* TASK STATEMENT: From the line that contains "door release function" through the closing line of the entries, write out each line exactly; pictures stay out.

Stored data

▬▬▬

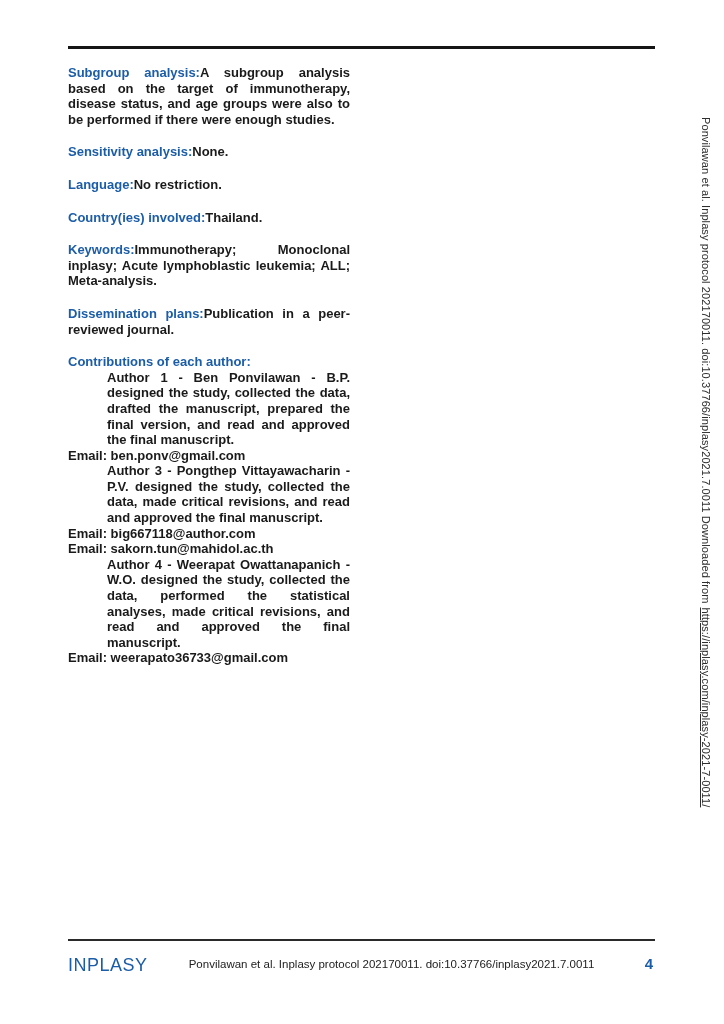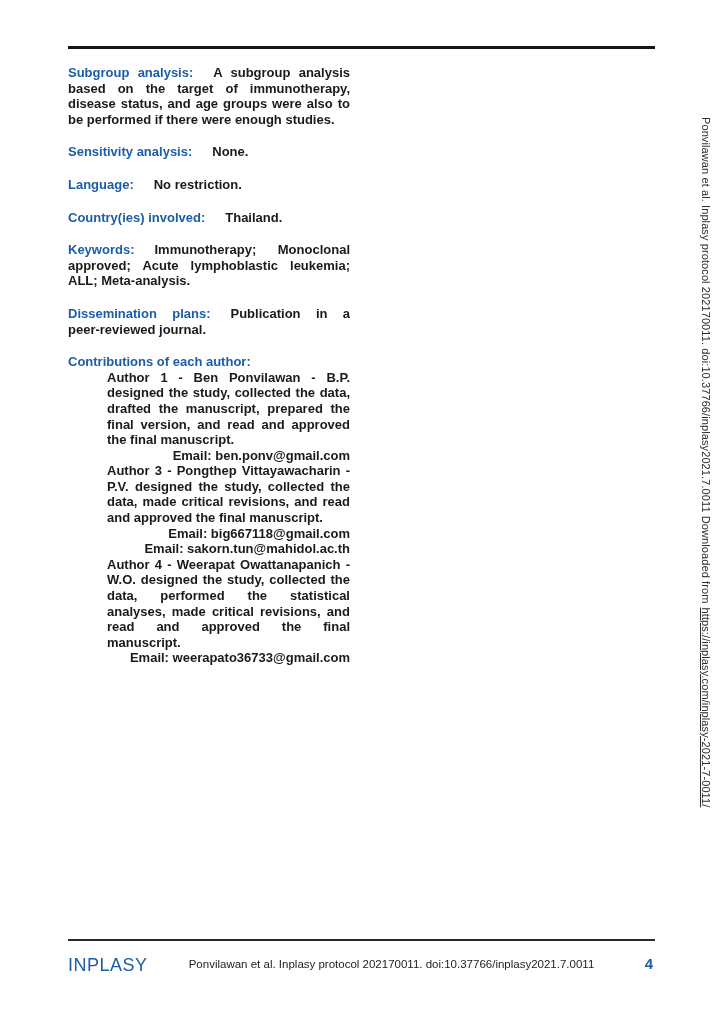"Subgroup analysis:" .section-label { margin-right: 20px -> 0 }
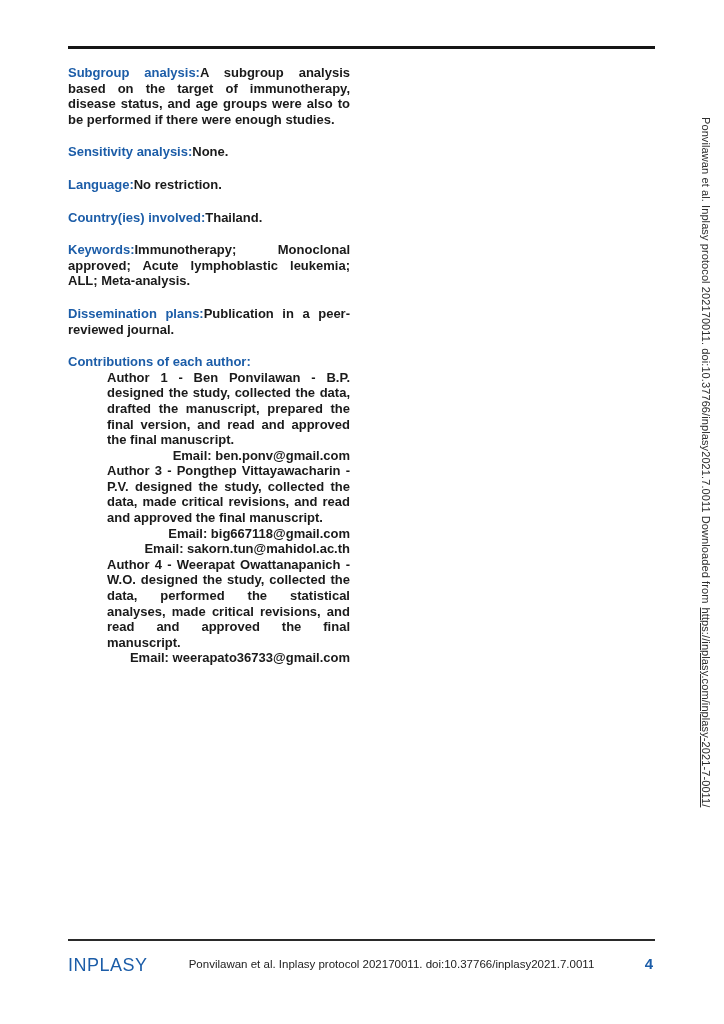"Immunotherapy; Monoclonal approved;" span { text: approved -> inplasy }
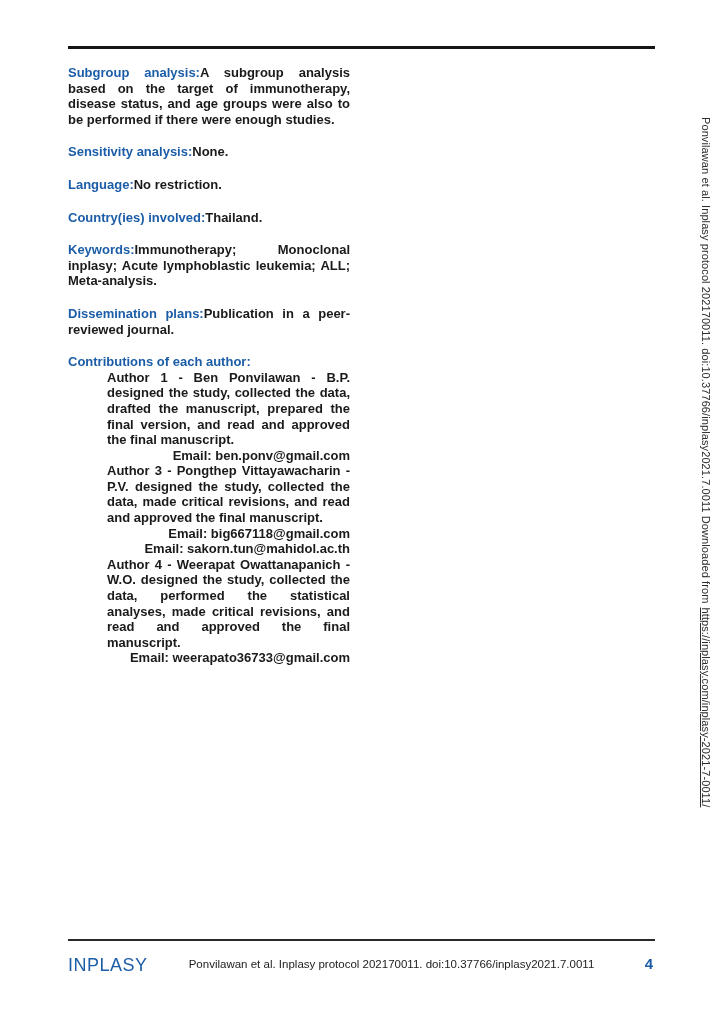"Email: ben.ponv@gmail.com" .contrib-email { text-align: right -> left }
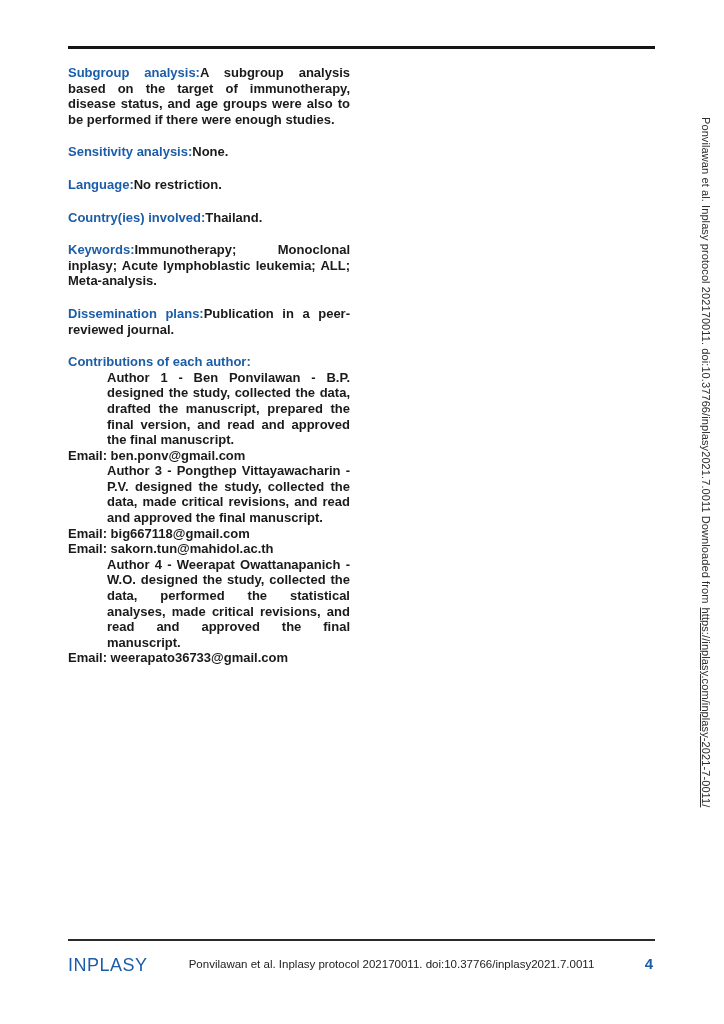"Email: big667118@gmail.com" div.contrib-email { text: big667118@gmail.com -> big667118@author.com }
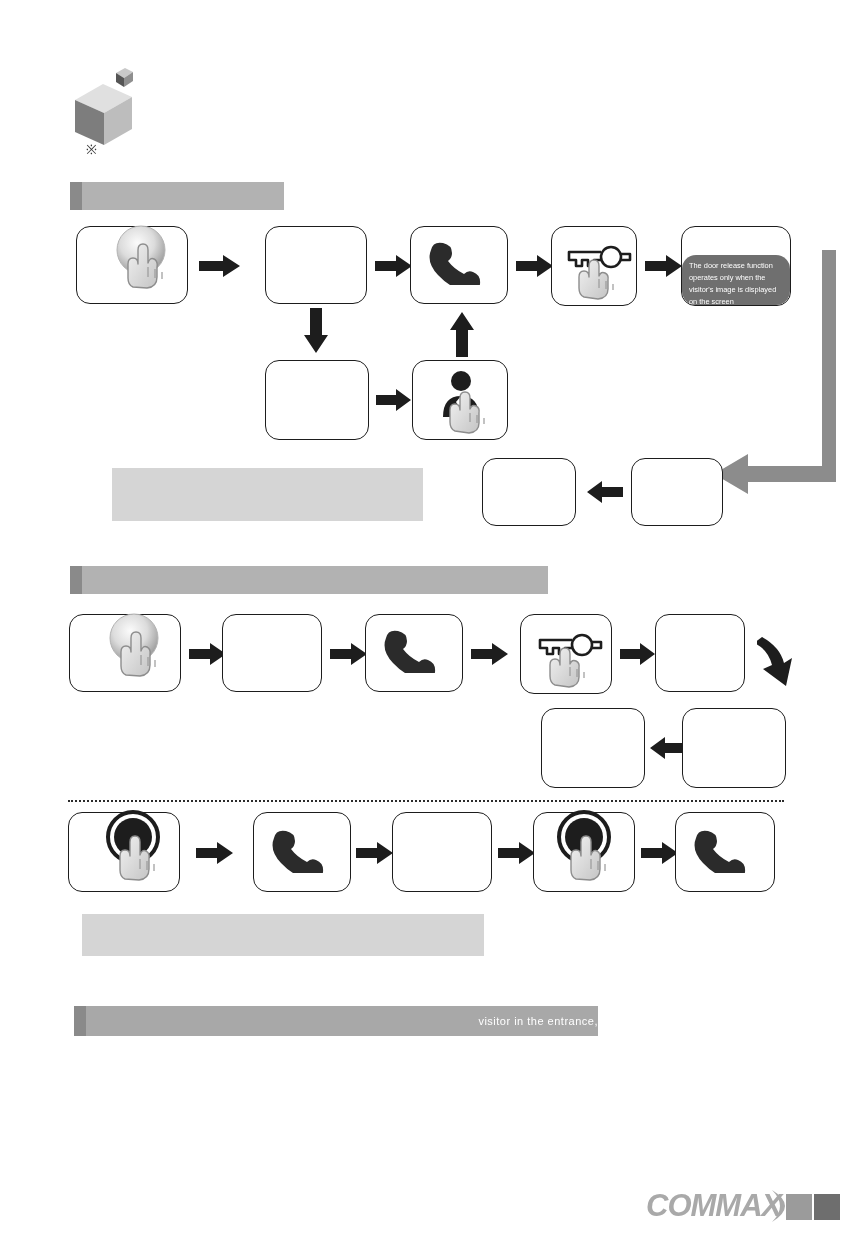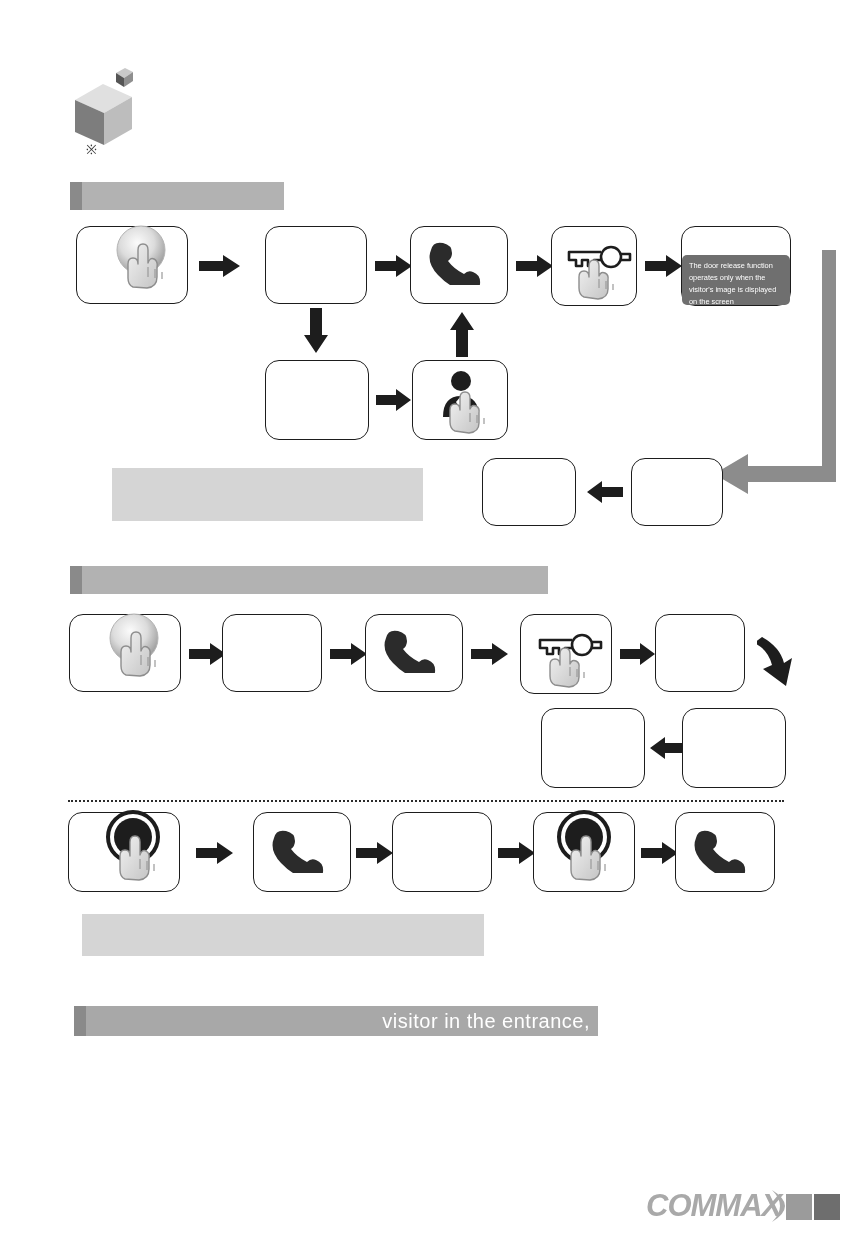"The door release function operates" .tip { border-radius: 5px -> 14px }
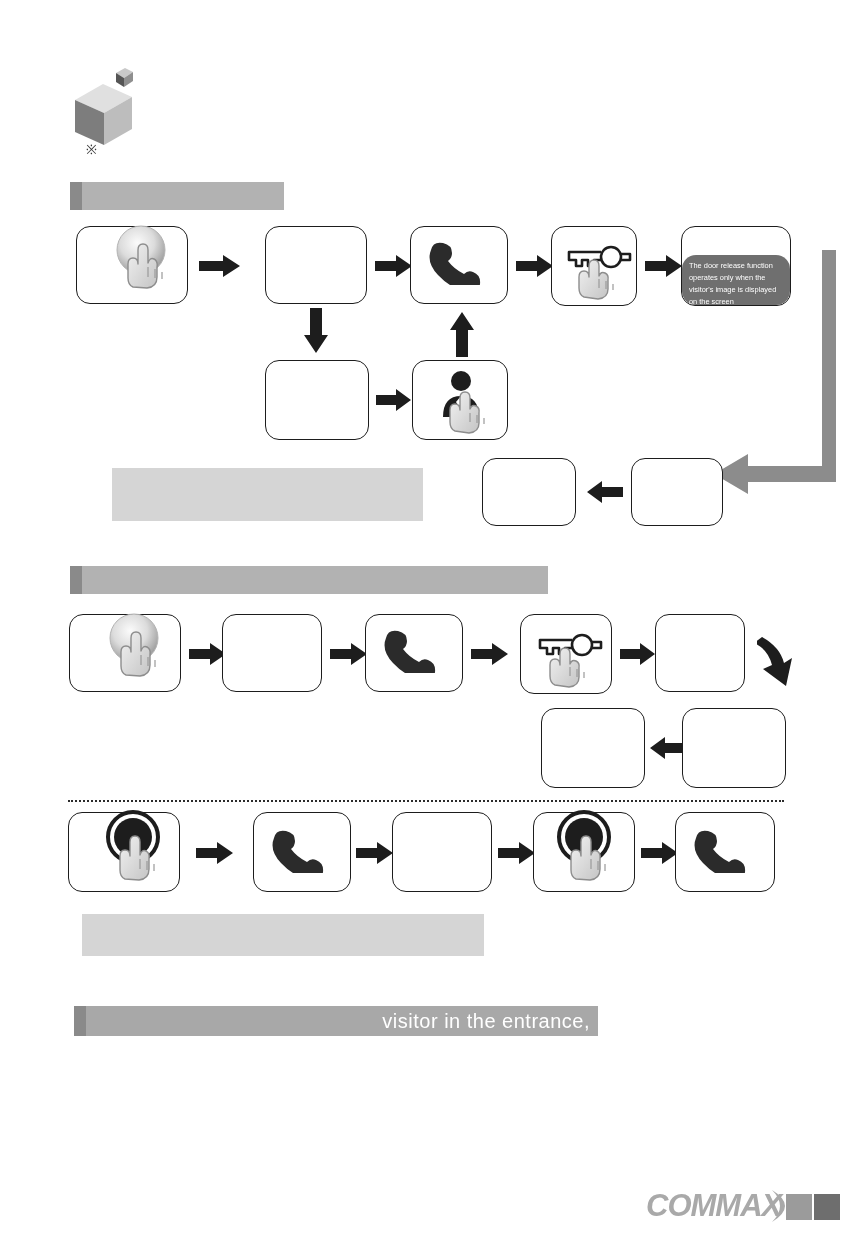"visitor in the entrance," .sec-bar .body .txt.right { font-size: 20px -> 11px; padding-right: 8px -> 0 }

▬▬▬

* SOLUTION FOR THIS PROBLEM:
"The door release function operates" .tip { border-radius: 5px -> 14px }
"visitor in the entrance," .sec-bar .body .txt.right { font-size: 20px -> 11px; padding-right: 8px -> 0 }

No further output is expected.